We are happy to be able to confirm that we have determined that the additional latency incurred when Mesh nodes are deployed in multiple AWS availability zones is acceptable. As such deploying Mesh nodes across multiple AWS availability zones is a supported configuration (but not across regions). Other cloud environments have not been tested, but most cloud providers have the concept of an availability zone and region (sometimes using different terminology), and we'd expect their analogue of availability zones would be viable too, and again, cross-region deployed would not be viable. As a rough guideline, we would expect if the round trip latency (e.g. measured by ping) between the Mesh nodes and the nodes running the core Bitbucket application is under 5ms then this would also be a viable configuration.

The above statement applies to all versions of Bitbucket Mesh, going back to Bitbucket 8.0.

It is also possible to run the core Bitbucket application nodes in different availability-zones, different to each other, and different to the Mesh nodes. However this is only permitted once all repositories have been migrated off the NFS storage and on to Mesh nodes. If any repositories remain on NFS, all core Bitbucket application nodes must be hosted in the same availability zone as the NFS server.

So that leaves the fault tolerance and replica placement topic for this ticket. It is possible to manually place nodes such that fault tolerance is achieved. Specifically, nodes must be distributed between availability zones so that the loss of one availability zone leaves a sufficient number of replicas for a write to succeed. The writes succeed on a quorum of replicas, where “n” is the replication factor a quorum of (n/2 + 1) replicas must be available. Note that the result of the division should be rounded down. For example, with a replication factor of three, a minimum of two replicas must be present for a write to succeed. In a simple scenario with a replication factor of three and three Mesh nodes each in separate availability zones, it’s easy to check how an outage in one availability zone would still result in two replicas being available.

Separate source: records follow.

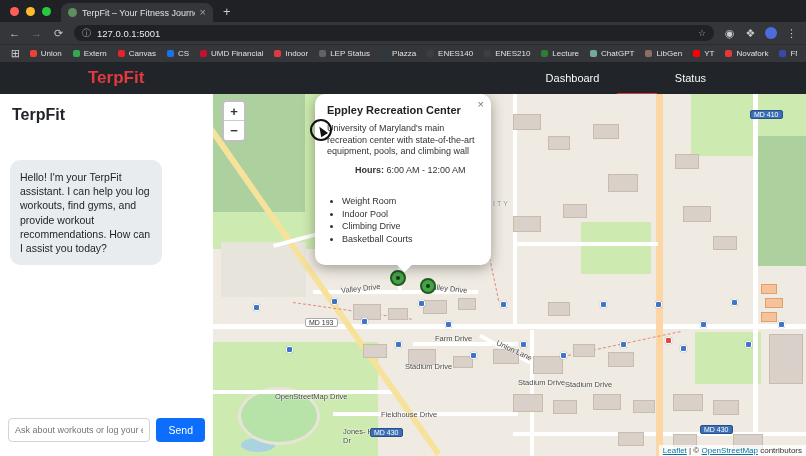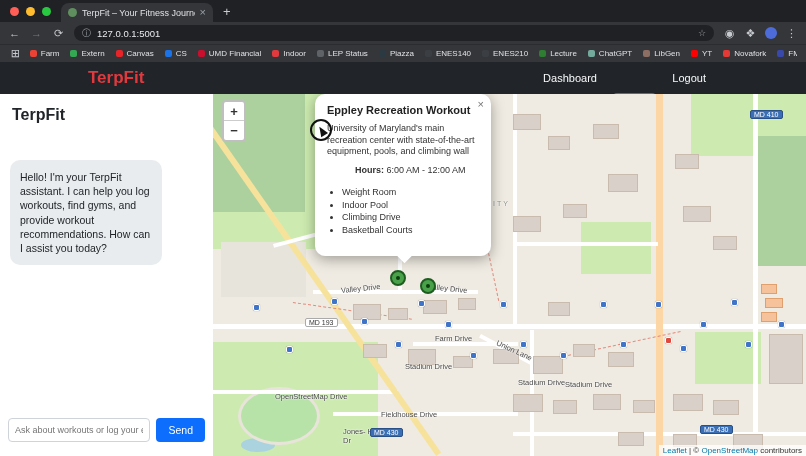--- a/index.html
+++ b/index.html
@@ -88,32 +88,32 @@
   .zoomctl { position:absolute; left:9px; top:6px; width:24px; background:#fff;
              border:2px solid rgba(0,0,0,.25); border-radius:4px; z-index:20; }
   .zoombtn { height:19px; text-align:center; font-size:13px; font-weight:bold; color:#333; line-height:19px; }
   .zoombtn.zin { border-bottom:1px solid #ccc; }
 
   .popup { position:absolute; left:102px; top:0; width:176px; background:#fff; border-radius:10px;
            box-shadow:0 3px 14px rgba(0,0,0,.35); z-index:30; padding:10px 12px 12px; }
   .popup-close { position:absolute; top:4px; right:7px; color:#757575; font-size:11px; }
   .popup-title { font-size:11px; font-weight:bold; color:#222; margin-bottom:7px; }
   .popup-desc { font-size:9px; color:#333; line-height:1.3; margin-bottom:7px; }
-  .popup-hours { font-size:9px; color:#333; margin-bottom:11px;padding-left:28px; }
+  .popup-hours { font-size:9px; color:#333; margin-bottom:20px;padding-left:28px; }
   .popup-fac-label { font-size:9px; font-weight:bold; color:#333; margin-bottom:4px; }
   .fac-list { margin:0 0 8px; padding-left:15px; font-size:9px; color:#333; line-height:1.4; }
   .popup-btns { display:flex; gap:6px; }
   .pbtn { border:none; border-radius:4px; color:#fff; font-size:8.5px; padding:5px 8px;
           font-family:"Liberation Sans",sans-serif; white-space:nowrap; }
   .popup-tip { position:absolute; left:84px; bottom:-5px; width:11px; height:11px; background:#fff;
                transform:rotate(45deg); z-index:-1; }
 
   .attr { position:absolute; right:0; bottom:0; background:rgba(255,255,255,.78); font-size:8px;
           color:#333; padding:1px 4px; z-index:20; white-space:nowrap; }
-  .attr-link { color:#0078a8; }
+  .attr-link { color:#0078a8;text-decoration:underline; }
 
   .cursor-ring { position:absolute; left:97px; top:25px; width:22px; height:22px;
                  border:2px solid #111; border-radius:50%; z-index:40; }
   .cursor-arrow { position:absolute; left:105px; top:32px; width:0; height:0;
                   border-left:4px solid transparent; border-right:4px solid transparent;
                   border-bottom:10px solid #111; transform:rotate(-32deg); z-index:41; }
 </style>
 </head>
 <body>
 
@@ -148,21 +148,21 @@
       <span class="avatar"></span>
       <span class="nav-ic">⋮</span>
     </div>
   </div>
 
   <div class="bookmarks">
     <span class="nav-ic">⊞</span>
     <div class="bm-items">
         <div class="bm">
           <span class="bmi" style="background: rgb(234, 67, 53);"></span>
-          <span class="bml">Farm</span>
+          <span class="bml">Union</span>
         </div>
         <div class="bm">
           <span class="bmi" style="background: rgb(52, 168, 83);"></span>
           <span class="bml">Extern</span>
         </div>
         <div class="bm">
           <span class="bmi" style="background: rgb(231, 36, 41);"></span>
           <span class="bml">Canvas</span>
         </div>
         <div class="bm">
@@ -218,21 +218,21 @@
           <span class="bml">FMAB</span>
         </div>
       </div>
   </div>
 
   <div class="appheader">
     <span class="logo" style="color: rgb(224, 58, 63);">TerpFit</span>
     <div class="hnav">
       <span class="hlink">Dashboard</span>
       <span class="hbtn-map" style="background: rgb(220, 53, 69);">Map</span>
-      <span class="hlink">Logout</span>
+      <span class="hlink">Status</span>
     </div>
   </div>
 
   <div class="main">
     <aside class="chatpane">
       <div class="chat-title">TerpFit</div>
       <div class="bubble">Hello! I'm your TerpFit assistant. I can help you log workouts, find gyms, and provide workout recommendations. How can I assist you today?</div>
       <div class="chat-inputrow">
         <input class="chat-input" placeholder="Ask about workouts or log your exercis" style="">
         <button class="send-btn" style="background: rgb(13, 110, 253);">Send</button>
@@ -241,21 +241,21 @@
 
     <div class="mappane">
 
       <div class="zoomctl">
         <div class="zoombtn zin">+</div>
         <div class="zoombtn">−</div>
       </div>
 
       <div class="popup">
         <span class="popup-close">×</span>
-        <div class="popup-title">Eppley Recreation Workout</div>
+        <div class="popup-title">Eppley Recreation Center</div>
         <p class="popup-desc">University of Maryland's main recreation center with state-of-the-art equipment, pools, and climbing wall</p>
         <p class="popup-hours"><b>Hours:</b> <span>6:00 AM - 12:00 AM</span></p>
         <ul class="fac-list">
             <li>Weight Room</li>
             <li>Indoor Pool</li>
             <li>Climbing Drive</li>
             <li>Basketball Courts</li>
           </ul>
         <div class="popup-tip"></div>
       </div>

However consider 9 Mesh nodes, equally distributed over 3 availability zone, with a replication factor of 3. In this case all three replicas could be placed in the same availability zone. A complete availability zone outage would render the repository completely inaccessible.

For for a more detailed discussion of the above, with pictures, please see the Multiple availability zone deployments section of the Bitbucket Mesh Whitepaper.

This ticket will remain open to track future improvements to Bitbucket Mesh such that placement is availability zone aware such that replicas are distributed across availability zones in a way that means the above 9 node deployment (and similar deployments) would deliver fault tolerance.